## [Provided records]
□ □ □ □
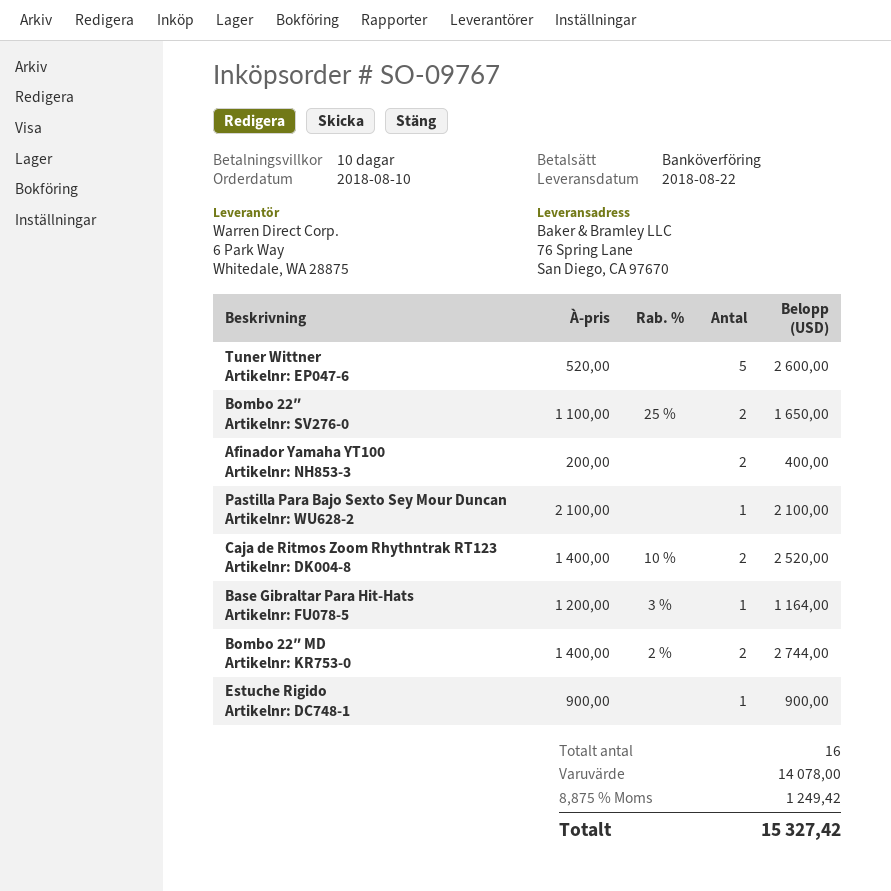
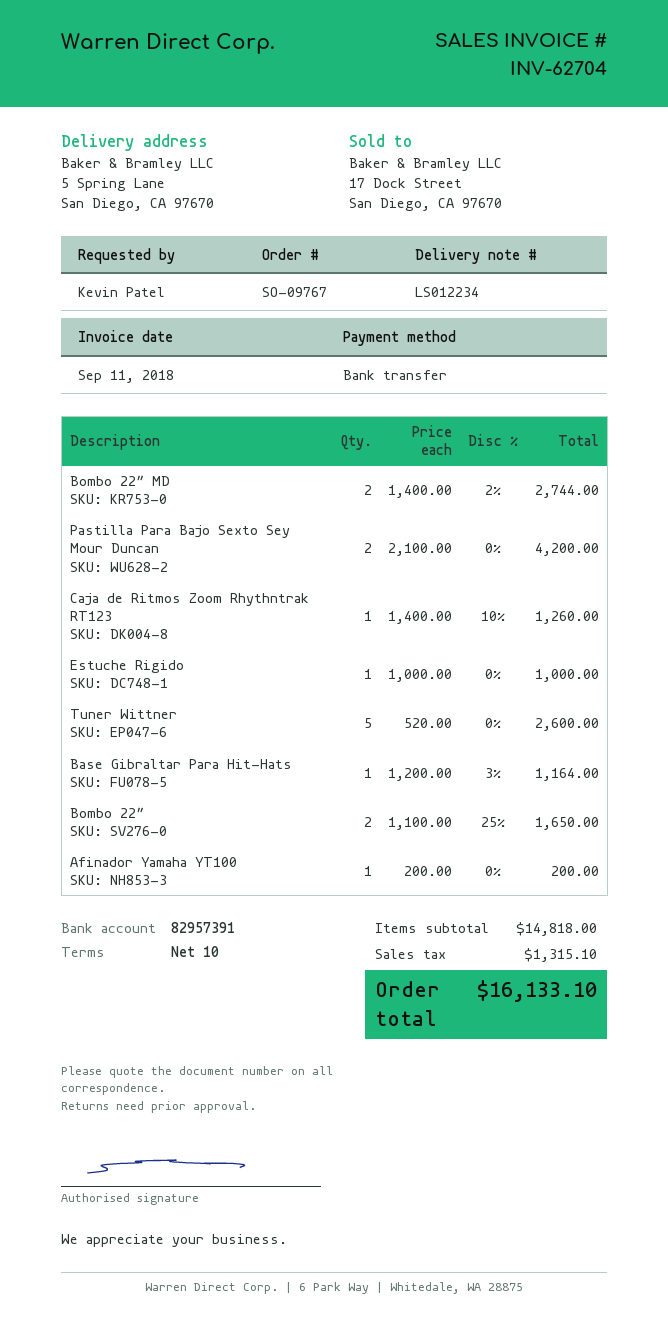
ship to: 76 Spring Lane, San Diego, CA 97670 -> 5 Spring Lane, San Diego, CA 97670
Afinador Yamaha YT100: 2 x 200.00 = 400.00 -> 1 x 200.00 = 200.00
Pastilla Para Bajo Sexto Sey Mour Duncan: 1 x 2100.00 = 2100.00 -> 2 x 2100.00 = 4200.00
Caja de Ritmos Zoom Rhythntrak RT123: 2 x 1400.00 - 10% = 2520.00 -> 1 x 1400.00 - 10% = 1260.00
Estuche Rigido: 1 x 900.00 = 900.00 -> 1 x 1000.00 = 1000.00
subtotal: 14078.00 -> 14818.00
tax: 1249.42 -> 1315.10
total: 15327.42 -> 16133.10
□ □ □ □
## [Task to complete]
The listing should be transcribed in full, exactly, and without its pictures.

## [Result of the exercise]
ship to: 76 Spring Lane, San Diego, CA 97670 -> 5 Spring Lane, San Diego, CA 97670
Afinador Yamaha YT100: 2 x 200.00 = 400.00 -> 1 x 200.00 = 200.00
Pastilla Para Bajo Sexto Sey Mour Duncan: 1 x 2100.00 = 2100.00 -> 2 x 2100.00 = 4200.00
Caja de Ritmos Zoom Rhythntrak RT123: 2 x 1400.00 - 10% = 2520.00 -> 1 x 1400.00 - 10% = 1260.00
Estuche Rigido: 1 x 900.00 = 900.00 -> 1 x 1000.00 = 1000.00
subtotal: 14078.00 -> 14818.00
tax: 1249.42 -> 1315.10
total: 15327.42 -> 16133.10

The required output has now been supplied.